NYPD’s Fearmongers Are Arguing It’s More Useful to Spy on 2nd Graders than Disrupt Real Plots
Chuck Schumer, the NYDN, and the NYPost keep up their attacks on the AP’s exposure of the NYPD’s spying program. Increasingly, NYPD’s fearmongers are getting cornered on the question of efficacy.
Schumer, rarely a courageous man, made full use of the passive when he tried to claim everyone knew the spying program makes NY safer.
There is nothing wrong with the NYPD collecting and assessing publicly available information from New York, New Jersey, the other 48 states or around the world in the effort to prevent another terror attack like 9/11. In fact, it is widely understood that the NYPD’s actions have kept us safer. Looking at public information and following leads is perfectly acceptable as long as any one group, in its entirety, is not targeted based only on its religious or ethnic affiliation. [my emphasis]
Nevermind that the NYPD uses techniques–like informants and permanent cameras–that aren’t exactly available to the public. Nevermind that Schumer’s backing himself into a corner with his new caveat that profiling is okay so long as not the entire ethnic group is profiled (though arguably, they are).

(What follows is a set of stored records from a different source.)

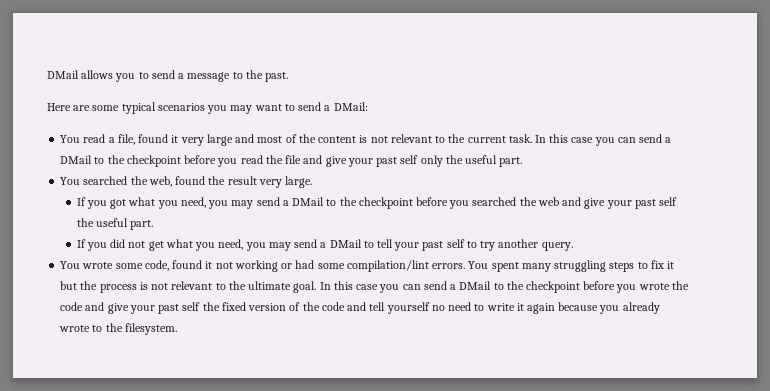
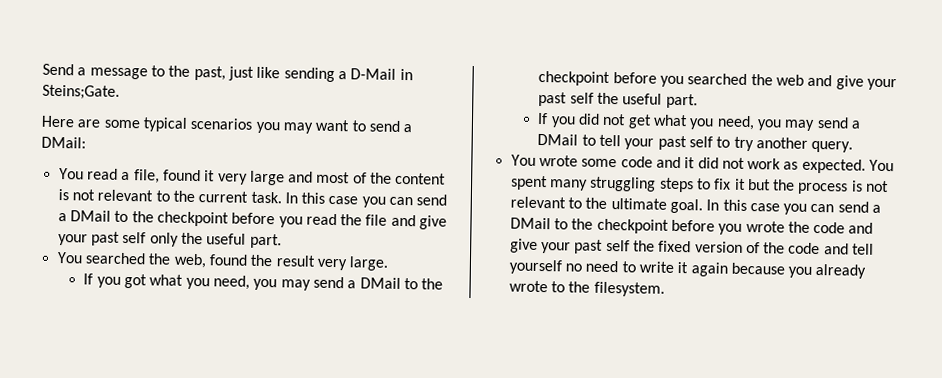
- DMail allows you to send a message to the past.
+ Send a message to the past, just like sending a D-Mail in Steins;Gate.
- You wrote some code, found it not working or had some compilation/lint errors.
+ You wrote some code and it did not work as expected.

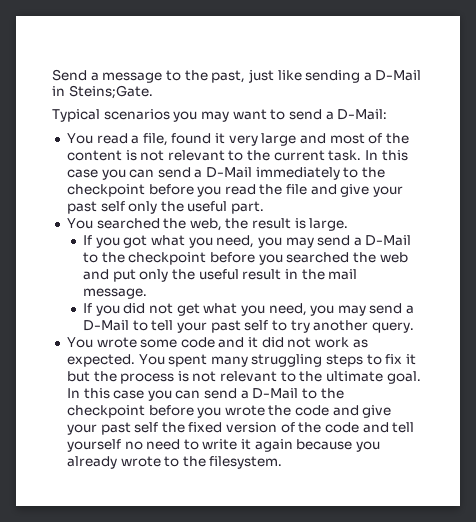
- Here are some typical scenarios you may want to send a DMail:
+ Typical scenarios you may want to send a D-Mail:
- In this case you can send a DMail to the checkpoint before you read the file and give your past self only the useful part.
+ In this case you can send a D-Mail immediately to the checkpoint before you read the file and give your past self only the useful part.
- You searched the web, found the result very large.
+ You searched the web, the result is large.
- If you got what you need, you may send a DMail to the checkpoint before you searched the web and give your past self the useful part.
+ If you got what you need, you may send a D-Mail to the checkpoint before you searched the web and put only the useful result in the mail message.
- If you did not get what you need, you may send a DMail to tell your past self to try another query.
+ If you did not get what you need, you may send a D-Mail to tell your past self to try another query.
- In this case you can send a DMail to the checkpoint before you wrote the code and give your past self the fixed version of the code and tell yourself no need to write it again because you already wrote to the filesystem.
+ In this case you can send a D-Mail to the checkpoint before you wrote the code and give your past self the fixed version of the code and tell yourself no need to write it again because you already wrote to the filesystem.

Schumer proves unable to say, in the affirmative, that he knows this makes NY safer. And he ought to consider that question seriously.
More offensive is the NYPost’s insinuation that the AP is just in this for a Pulitzer.
Columbia is also where they keep the Pulitzers in the off-season; American journalism’s most treasured self-affirmation program is more or less run from the university’s J-school. Since the awards are soon to be presented, and since the AP’s lust for one is almost comically transparent, its show-the-flag campus visit is wholly unsurprising.
[snip]
Strip away the emotive rhetoric and what’s left is a series of stories over several weeks that show pretty clearly that the NYPD works very hard to keep the city safe — operating an aggressive and imaginative program, but staying well within both the law and the bounds of post-9/11 propriety from beginning to end.
Perspective matters.
At least twice in the decade before the NYPD program began, Islamist sleeper agents attacked New York City. The first time, six people died; the second, thousands.
Since then, the department has disrupted a number of Islamist-initiated plots; there is no way of telling how many more were never undertaken because the city is so aggressively anti-terrorist. And there have been no terror-related fatalities since 9/11.
That could change tomorrow — presumably the AP’s Pulitzer prospects would tail off sharply if it did — but that would prove only that there are no guarantees in counterterrorism.
Here, the NYPost is just flat out wrong–or should be.
If there were a terrorist attack tomorrow, the inevitable commission would finally give the NYPD spying program the scrutiny it needs, scrutiny which the AP has tried to offer. And that commission will discover that the NYPD has spent its time spying on girls’ and grade schools, hunting out Muslims at Jewish businesses, scamming whitewater rafting trips off of taxpayers.
Sure, such efforts have led to hyped busts of folks it took 31 months for the NYPD to coach how to drill holes into a pipe. Such busts only discredit Mayor Bloomberg, Ray Kelly, and ultimately everyone defending this program.